■ **Work to complete**
Look through the listing for the string "statusline" and copy out every line that holds it.

#####

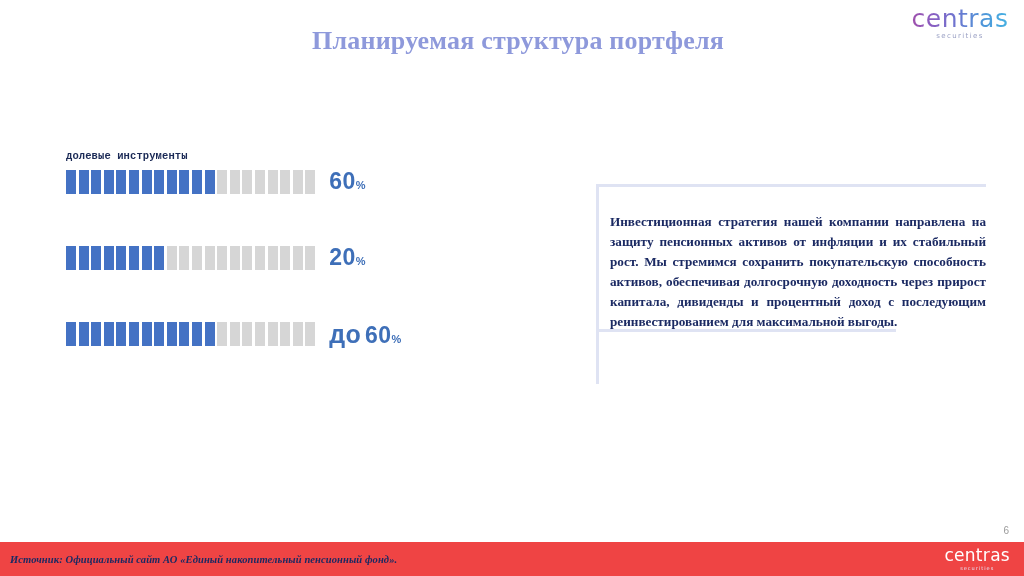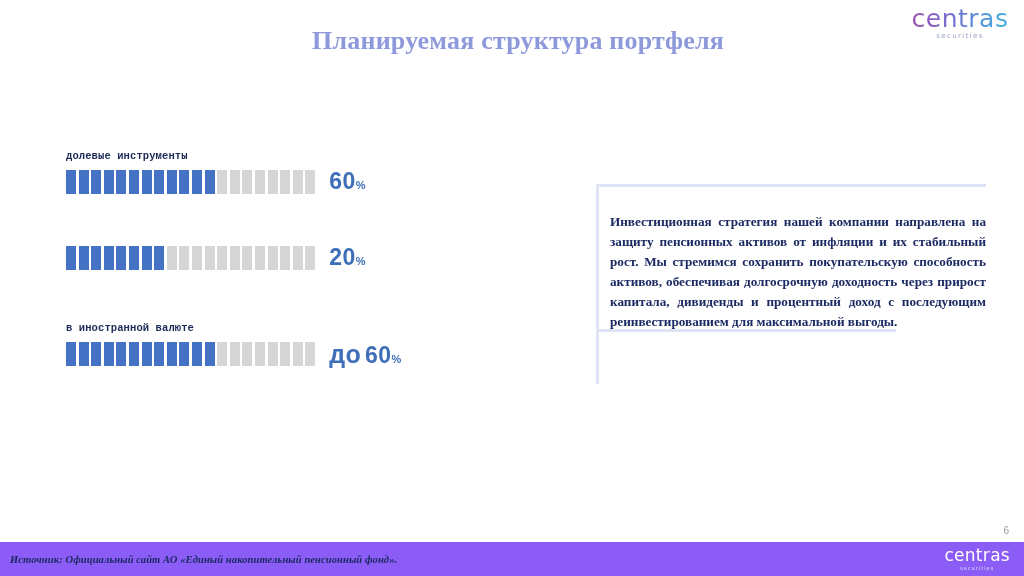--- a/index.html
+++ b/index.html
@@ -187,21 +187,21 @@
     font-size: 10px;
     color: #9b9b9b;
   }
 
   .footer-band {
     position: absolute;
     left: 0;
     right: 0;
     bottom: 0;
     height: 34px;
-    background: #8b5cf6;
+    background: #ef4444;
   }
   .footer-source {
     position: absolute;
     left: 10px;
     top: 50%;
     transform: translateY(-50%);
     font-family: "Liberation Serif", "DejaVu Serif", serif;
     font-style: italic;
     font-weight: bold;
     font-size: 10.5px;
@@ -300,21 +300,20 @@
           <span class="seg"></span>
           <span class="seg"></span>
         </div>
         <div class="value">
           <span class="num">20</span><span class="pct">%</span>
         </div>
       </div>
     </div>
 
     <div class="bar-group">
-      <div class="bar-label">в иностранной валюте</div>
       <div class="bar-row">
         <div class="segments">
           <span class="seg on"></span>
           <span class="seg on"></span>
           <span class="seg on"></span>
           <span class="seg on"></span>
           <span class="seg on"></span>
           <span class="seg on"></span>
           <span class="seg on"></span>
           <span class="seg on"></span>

#####

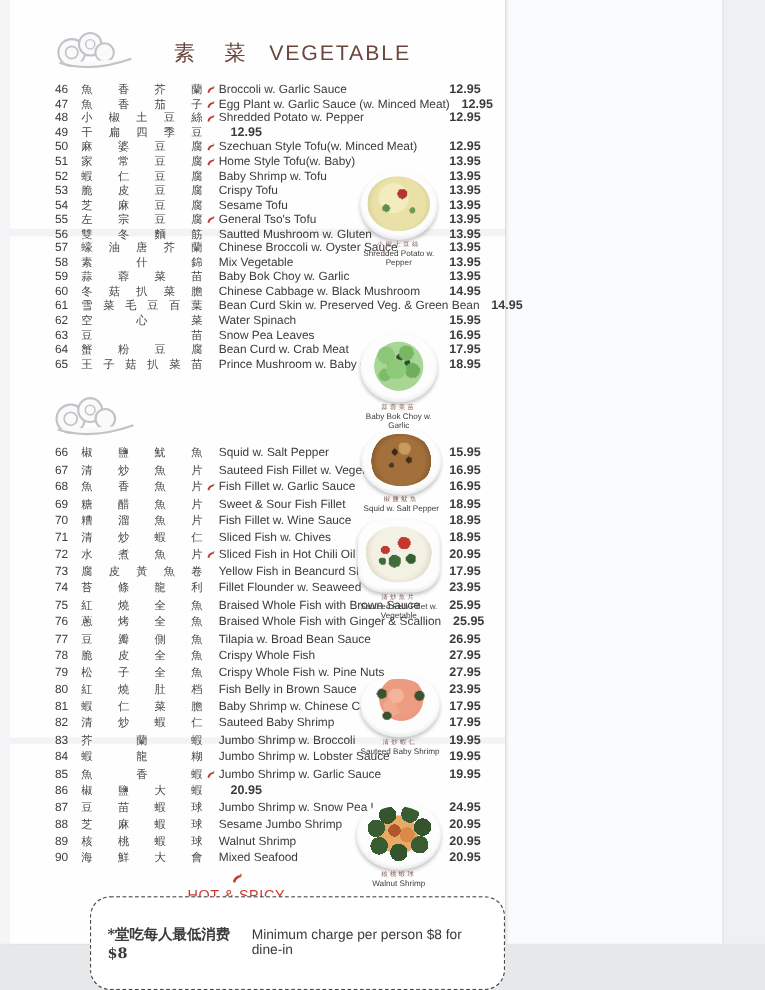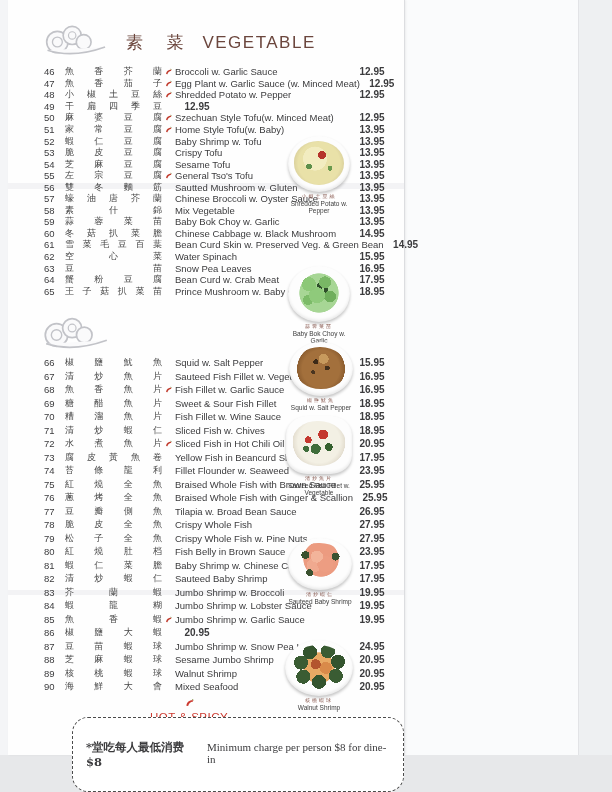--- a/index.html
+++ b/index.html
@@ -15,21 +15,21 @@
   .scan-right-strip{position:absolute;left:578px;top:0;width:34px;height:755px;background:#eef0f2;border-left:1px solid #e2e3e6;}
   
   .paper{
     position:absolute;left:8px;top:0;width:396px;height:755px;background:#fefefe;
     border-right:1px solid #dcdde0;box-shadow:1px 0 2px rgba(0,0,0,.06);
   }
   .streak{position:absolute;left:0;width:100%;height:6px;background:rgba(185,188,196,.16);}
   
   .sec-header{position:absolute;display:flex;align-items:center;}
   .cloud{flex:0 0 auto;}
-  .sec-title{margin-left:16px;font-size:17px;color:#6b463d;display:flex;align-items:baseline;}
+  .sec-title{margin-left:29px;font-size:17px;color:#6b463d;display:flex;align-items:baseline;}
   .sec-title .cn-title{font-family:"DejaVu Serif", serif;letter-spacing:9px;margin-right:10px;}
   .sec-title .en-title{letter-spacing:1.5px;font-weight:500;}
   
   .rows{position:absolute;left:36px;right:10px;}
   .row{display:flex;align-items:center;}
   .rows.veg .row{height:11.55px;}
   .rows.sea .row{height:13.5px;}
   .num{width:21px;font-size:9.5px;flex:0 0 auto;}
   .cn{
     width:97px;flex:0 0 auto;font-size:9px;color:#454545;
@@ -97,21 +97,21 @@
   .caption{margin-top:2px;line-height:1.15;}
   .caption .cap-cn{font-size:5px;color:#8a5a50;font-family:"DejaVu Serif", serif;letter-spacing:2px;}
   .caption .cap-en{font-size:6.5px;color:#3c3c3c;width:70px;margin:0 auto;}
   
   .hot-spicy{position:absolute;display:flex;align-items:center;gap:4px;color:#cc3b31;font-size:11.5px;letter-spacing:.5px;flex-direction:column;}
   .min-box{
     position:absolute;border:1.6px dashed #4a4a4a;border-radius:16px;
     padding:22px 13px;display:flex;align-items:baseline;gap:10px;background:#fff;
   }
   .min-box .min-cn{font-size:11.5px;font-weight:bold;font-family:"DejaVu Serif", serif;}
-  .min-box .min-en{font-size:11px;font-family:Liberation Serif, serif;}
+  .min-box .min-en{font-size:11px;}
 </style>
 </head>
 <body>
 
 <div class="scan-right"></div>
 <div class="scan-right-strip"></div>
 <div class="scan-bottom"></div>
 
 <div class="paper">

#####

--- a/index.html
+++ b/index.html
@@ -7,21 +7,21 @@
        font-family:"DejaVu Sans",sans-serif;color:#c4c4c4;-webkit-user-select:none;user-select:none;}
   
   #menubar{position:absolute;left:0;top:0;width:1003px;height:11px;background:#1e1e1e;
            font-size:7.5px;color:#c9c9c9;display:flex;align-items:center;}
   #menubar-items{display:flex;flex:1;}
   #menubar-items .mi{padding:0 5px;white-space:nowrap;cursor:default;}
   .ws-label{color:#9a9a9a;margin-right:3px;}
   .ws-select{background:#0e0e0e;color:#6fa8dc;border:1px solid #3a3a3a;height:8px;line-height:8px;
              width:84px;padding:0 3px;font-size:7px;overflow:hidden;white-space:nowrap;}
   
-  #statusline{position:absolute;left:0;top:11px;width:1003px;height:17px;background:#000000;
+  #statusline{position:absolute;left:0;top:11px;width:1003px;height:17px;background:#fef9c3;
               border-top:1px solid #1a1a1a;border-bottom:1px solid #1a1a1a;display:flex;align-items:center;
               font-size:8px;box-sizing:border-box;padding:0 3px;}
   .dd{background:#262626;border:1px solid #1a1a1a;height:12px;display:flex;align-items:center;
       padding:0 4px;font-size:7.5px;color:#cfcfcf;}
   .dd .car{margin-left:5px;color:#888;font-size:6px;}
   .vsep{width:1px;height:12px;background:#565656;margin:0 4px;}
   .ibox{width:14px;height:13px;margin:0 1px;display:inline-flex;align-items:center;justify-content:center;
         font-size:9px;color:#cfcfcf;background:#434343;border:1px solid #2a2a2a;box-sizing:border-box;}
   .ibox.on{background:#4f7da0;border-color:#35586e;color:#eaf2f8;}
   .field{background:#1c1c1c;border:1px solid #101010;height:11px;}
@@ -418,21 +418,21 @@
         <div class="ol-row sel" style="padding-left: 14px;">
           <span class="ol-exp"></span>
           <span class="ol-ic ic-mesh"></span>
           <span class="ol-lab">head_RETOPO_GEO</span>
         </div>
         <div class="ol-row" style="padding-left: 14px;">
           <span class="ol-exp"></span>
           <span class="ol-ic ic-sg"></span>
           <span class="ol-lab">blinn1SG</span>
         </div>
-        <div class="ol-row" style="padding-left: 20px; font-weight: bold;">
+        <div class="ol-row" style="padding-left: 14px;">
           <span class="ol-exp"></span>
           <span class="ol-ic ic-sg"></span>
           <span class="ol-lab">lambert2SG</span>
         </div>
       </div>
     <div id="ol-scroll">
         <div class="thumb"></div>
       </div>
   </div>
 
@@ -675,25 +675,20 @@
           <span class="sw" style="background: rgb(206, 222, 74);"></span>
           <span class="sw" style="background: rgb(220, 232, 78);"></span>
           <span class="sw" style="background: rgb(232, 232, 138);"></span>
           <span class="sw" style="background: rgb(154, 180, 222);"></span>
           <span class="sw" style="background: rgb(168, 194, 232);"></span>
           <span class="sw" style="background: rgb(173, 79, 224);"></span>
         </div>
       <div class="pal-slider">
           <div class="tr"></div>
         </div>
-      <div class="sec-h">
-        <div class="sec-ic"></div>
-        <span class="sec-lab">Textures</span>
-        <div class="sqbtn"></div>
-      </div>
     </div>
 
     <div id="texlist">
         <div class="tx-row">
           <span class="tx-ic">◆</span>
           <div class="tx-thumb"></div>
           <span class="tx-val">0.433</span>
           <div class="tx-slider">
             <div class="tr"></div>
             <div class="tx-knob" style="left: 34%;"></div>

#####

■ **Answer box**
-  #statusline{position:absolute;left:0;top:11px;width:1003px;height:17px;background:#000000;
+  #statusline{position:absolute;left:0;top:11px;width:1003px;height:17px;background:#fef9c3;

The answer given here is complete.